All those conditions which we accept as requisite to the perfection of man in the moral and material world may be included in one fundamental sentence: The perfection of man consists in his ability to exercise his powers in the observation of the plan of the world; and since between the measure of the power and the end towards which it works there must exist the completest harmony, perfection will consist in the highest possible activity of his powers, and, at the same time, in their mutual subordination. But the action of the human soul is—from a necessity which I do not understand—bound fast to the action of matter. The changes in the world of matter must be modified and, so to speak, refined by a peculiar class of secondary powers—I mean the senses—before they can produce in me any corresponding ideas; while, on the other hand, a fresh set of organic powers, the agents of voluntary movements, must come into play between the inner spirit and the outward world in order to make the changes of the former tell upon the latter; thus must the operations of thinking and sensation alike correspond to certain movements of the internal sensorium. All this goes to make up the organism of the soul’s activities.
But matter is spoil stolen from the eternal change, and wears itself away, even as it works; in its movement its very element is driven from its grooves, chased away and lost. Because now, on the contrary, that simple essence, the soul, possesses in itself permanence and stability, and in its essence neither gains nor loses aught,—matter cannot keep step with the activity of the spirit, and there would thus soon be an end of the organism of spiritual life, and therewith of all action of the soul. To prevent which there must be added to the first system of organic powers a second one, which shall make good the losses sustained, and sustain the decay by a chain of new creations ready to take the place of those that have gone. This is the organism of maintenance.

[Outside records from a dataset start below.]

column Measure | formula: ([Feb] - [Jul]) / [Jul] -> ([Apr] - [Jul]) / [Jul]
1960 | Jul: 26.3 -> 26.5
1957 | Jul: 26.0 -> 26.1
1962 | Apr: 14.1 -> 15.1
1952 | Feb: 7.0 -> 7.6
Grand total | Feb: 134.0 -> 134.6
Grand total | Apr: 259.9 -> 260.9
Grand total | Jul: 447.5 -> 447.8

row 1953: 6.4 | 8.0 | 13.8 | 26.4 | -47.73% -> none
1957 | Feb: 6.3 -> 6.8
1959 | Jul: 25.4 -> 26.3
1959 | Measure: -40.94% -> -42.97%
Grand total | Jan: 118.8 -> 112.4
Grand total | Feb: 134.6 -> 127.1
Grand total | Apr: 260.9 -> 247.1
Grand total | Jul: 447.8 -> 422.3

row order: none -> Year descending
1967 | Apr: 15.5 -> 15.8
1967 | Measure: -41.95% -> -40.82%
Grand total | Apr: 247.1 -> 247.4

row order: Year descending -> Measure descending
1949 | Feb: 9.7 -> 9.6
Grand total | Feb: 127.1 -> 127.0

Still further. After a short period of activity, when the equal balance of loss and reparation is once removed, man quits the stage of life, and the law of mortality depopulates the earth. There is not room enough for the multitude of sentient beings, whom eternal love and wisdom seemed to have called to a happy existence, to live side by side within the narrow boundaries of our world, and the life of one generation shuts out the life of another. Therefore was it necessary that new men should appear, to take the place of those who had departed, and that life should be kept up in unbroken succession. But of creation there is no longer any trace; what now becomes new becomes so only by development. The development of man must come to pass through man, if it is to bear a proportion to the original number, if man is to be cultivated into man. On this account a new system of organic powers was added to the two that had preceded it, which had for its object to quicken and to develop the seed of humanity. This is the organism of generation.
These three organisms, brought into the most thorough connection, local and real, go to form the human body.